In the "Read-to-the-Dogs" program, elementary school children practice their reading skills by reading to specially trained dogs (like me!) and their handlers. Experience has shown that when dogs serve as "listeners," kids are more likely to read aloud, show increased confidence with their reading abilities, and are likely to continue to practice reading with their dogs at home.
For many kids, reading to a dog is less intimidating than reading to another person. Dogs do not judge you, make fun of you, or criticize your mistakes. And even the mere presence of a dog can help reduce anxiety, which helps young readers to learn in a relaxing, positive environment.
This program is especially great for me because the kids always ask questions. They want to know where I came from, how old I am, and what I'm like at home.

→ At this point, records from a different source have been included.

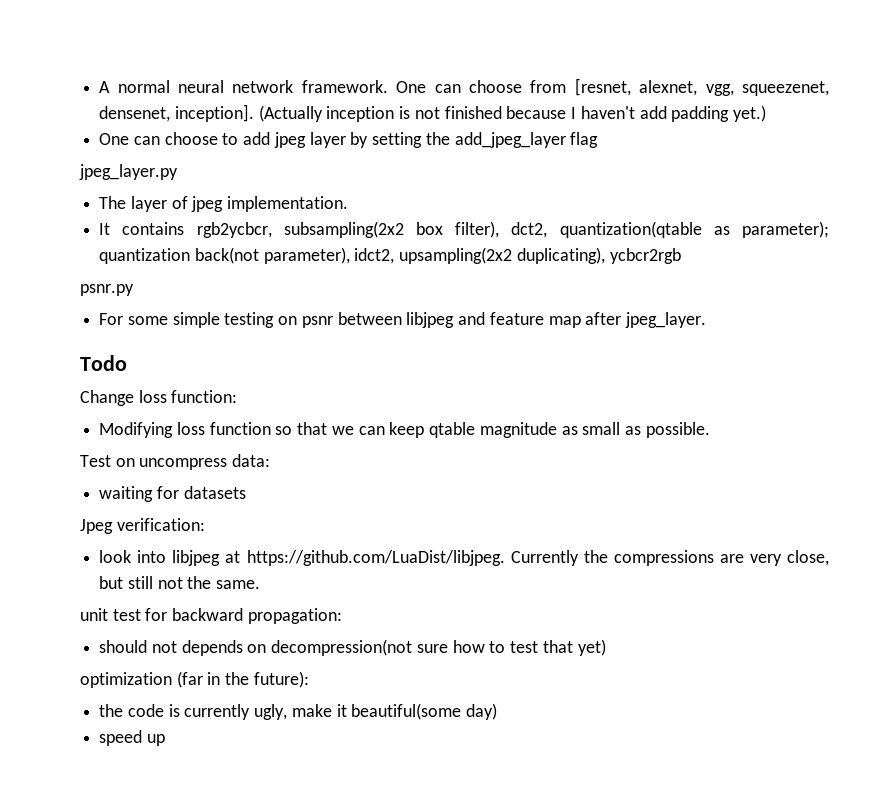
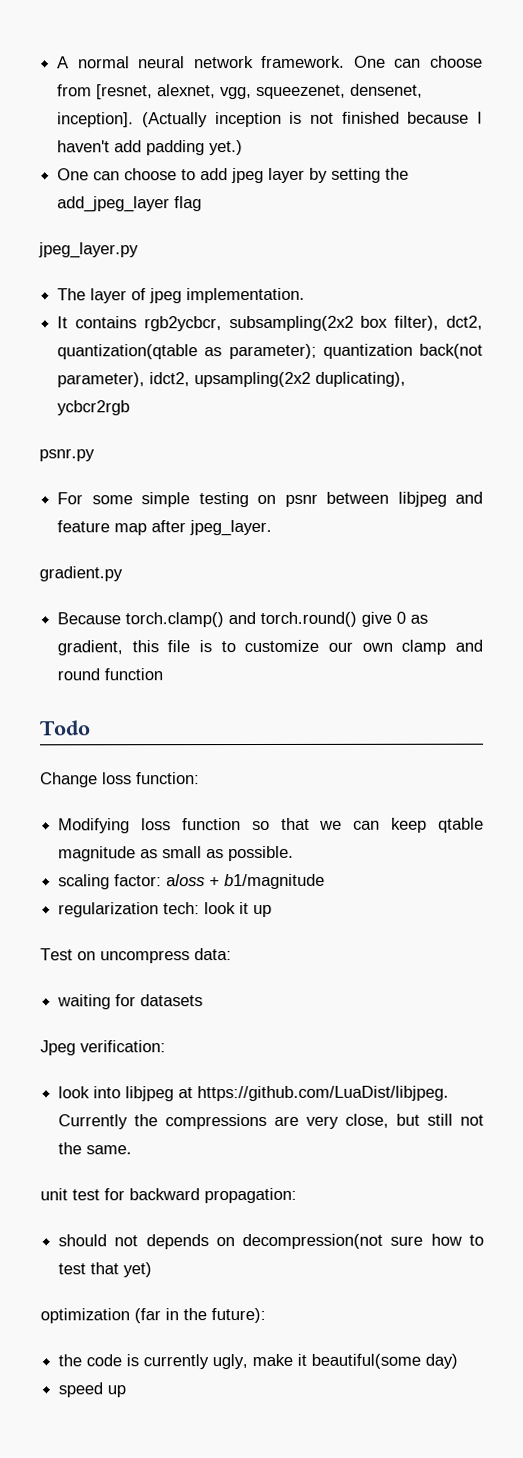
+ gradient.py
+ Because torch.clamp() and torch.round() give 0 as gradient, this file is to customize our own clamp and round function
+ scaling factor: aloss + b1/magnitude
+ regularization tech: look it up

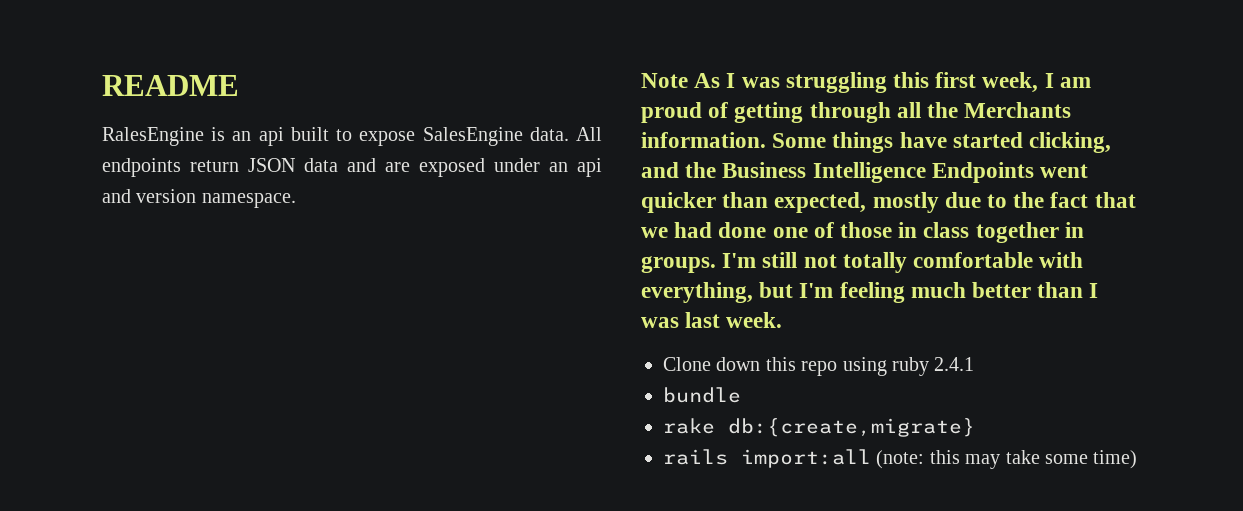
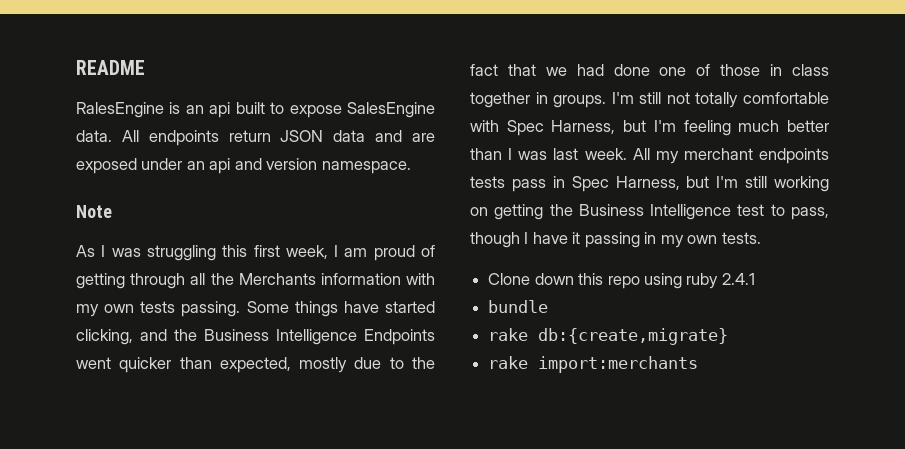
- Note As I was struggling this first week, I am proud of getting through all the Merchants information.
+ Note
+ As I was struggling this first week, I am proud of getting through all the Merchants information with my own tests passing.
- I'm still not totally comfortable with everything, but I'm feeling much better than I was last week.
+ I'm still not totally comfortable with Spec Harness, but I'm feeling much better than I was last week. All my merchant endpoints tests pass in Spec Harness, but I'm still working on getting the Business Intelligence test to pass, though I have it passing in my own tests.
- rails import:all (note: this may take some time)
+ rake import:merchants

They also ask about my goofy ears, the giant bump on my shoulder, and my big, broad shoulders (in the photo below, Mom is explaining my infamous bump, which the girls were asking about). So in addition to practicing reading, the kids get to practice compassion and understanding.
I love making new friends through the "Read-to-the-Dogs" program. Are you interested in volunteering, too? If you live in the Philadelphia area, check out Pals for Life, the group I volunteer with. They work with libraries throughout Delaware County. Hope to see you at the next visit!
PS: Nobody knows I'm deaf as a doorknob.....I'm still a fantastic "listener" and I'm even better with keeping eye contact!